Gar Lipow requested:

> Please be a little less Zen.

Although the characterization of my style as 'zen' is not 100% technically
accurate, there is an affinity between how I write and zen. I CAN write in a
linear style. Sometimes I have to because I make my living as a writer. But
when I was out walking the dog this evening I wondered why much that I want
to communicate seemingly "can't" be communicated linearly.

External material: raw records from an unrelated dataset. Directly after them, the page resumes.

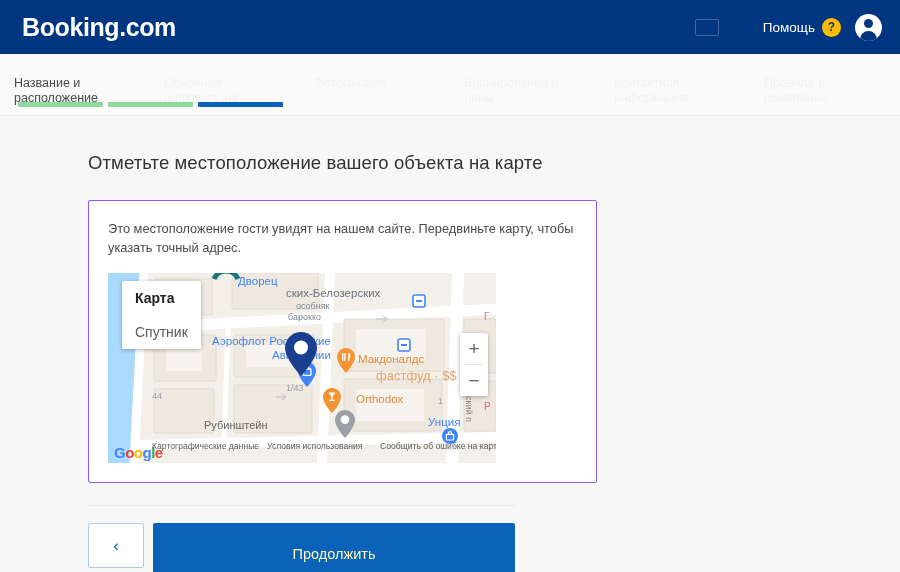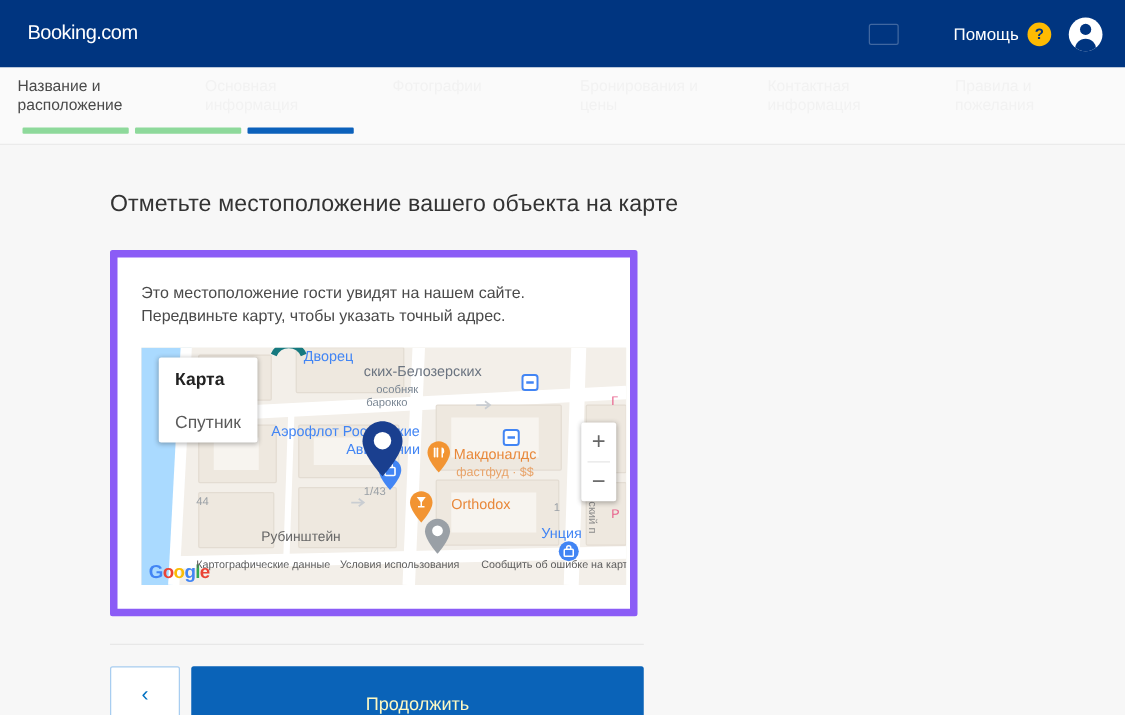"Booking.com" .brand { font-size: 16px -> 25px; font-weight: normal -> bold }
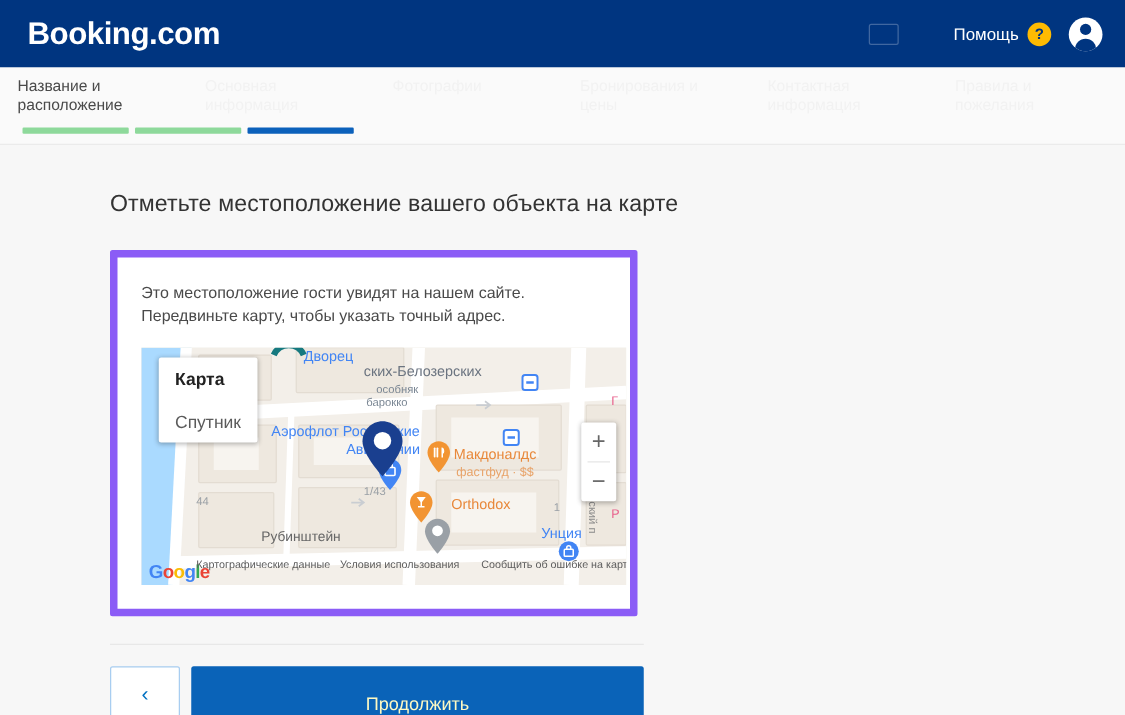"Название и" .step { padding: 8px 14px 0 14px -> 22px 14px 0 14px }
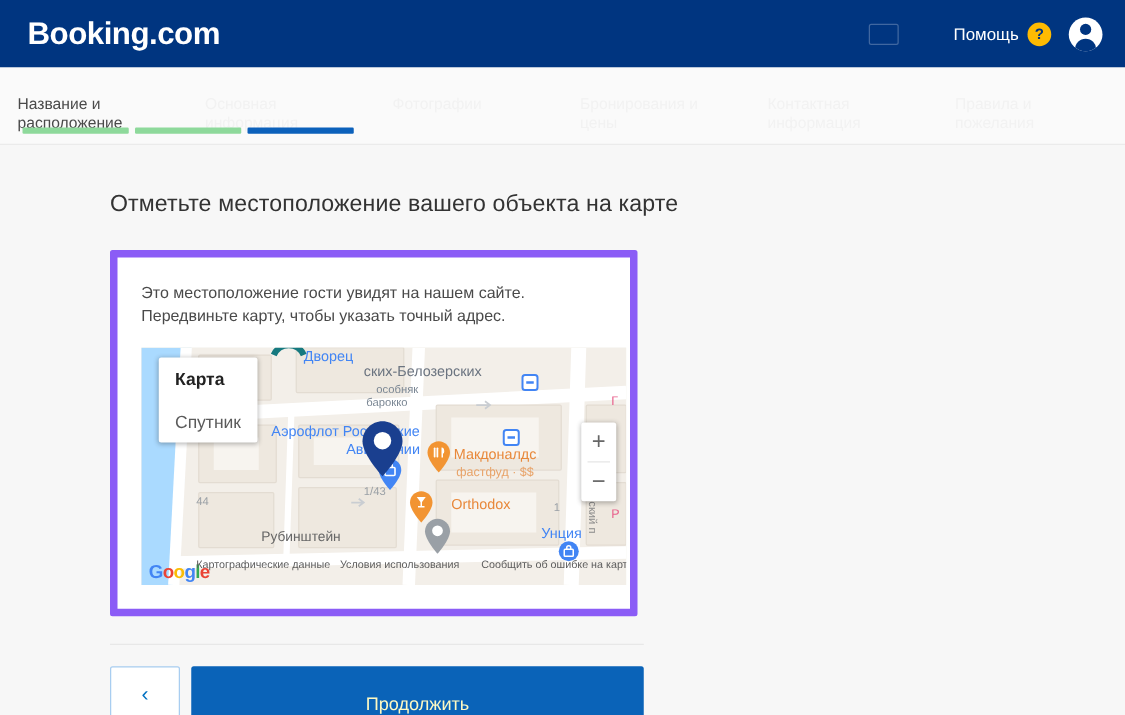"Это местоположение гости увидят на" .card { border: 6px solid #8b5cf6 -> 1px solid #8b5cf6; width: 422px -> 509px }
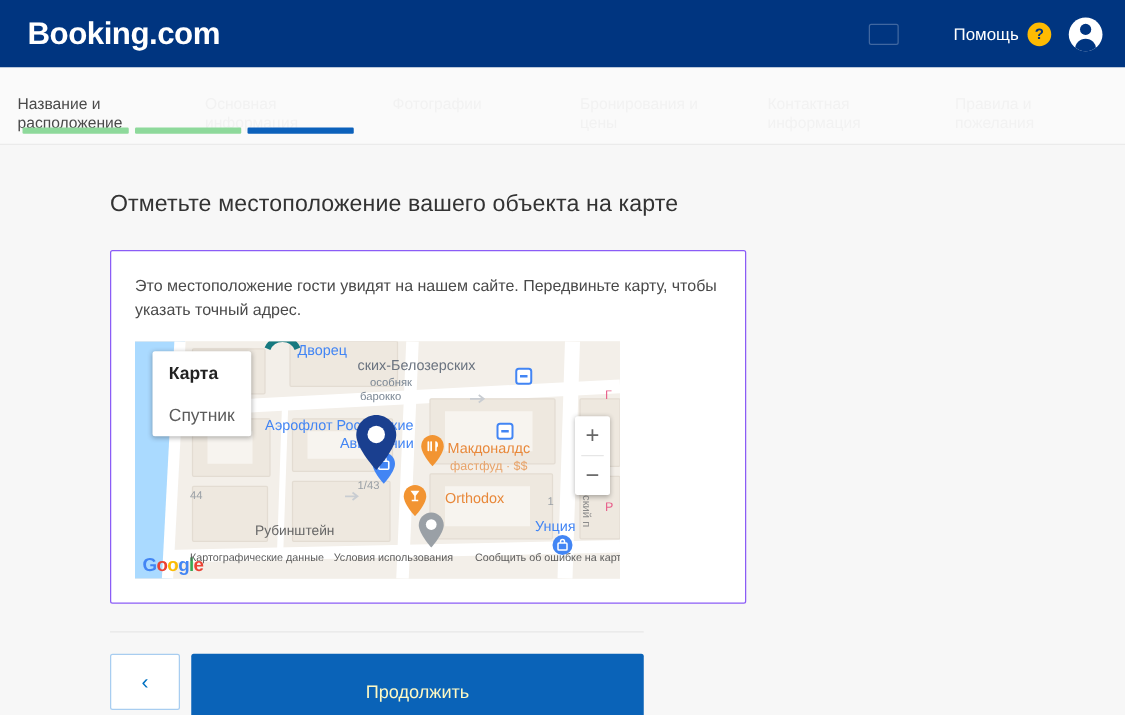"фастфуд · $$" .mlabel.sub { font-size: 10px -> 13px; margin-left: none -> 16px }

It occured to me that the function of the clear, concise exposition is to
make what is being read forgetable. People desire clear messages so they can
read them, digest them and forget about them all in one gulp. Get the gist,
put it in a drawer and shut the drawer.

Then when I got home I glanced at the abstract to a paper on the marriage of
time and identity: Kant, Benjamin and the nation-state and my eye fell on
this line, "The progressive notion of time is seen as dangerous by Benjamin,
since it generates forgetfulness and inner impoverishment of the self."

Justin said the other day "People are motivated by the outrage of felt
injustice." Well, what if they forget? What if they live in a temporal frame
that has become a machine for forgetting? What if the news they get today
has been designed to make them forget the news they got yesterday?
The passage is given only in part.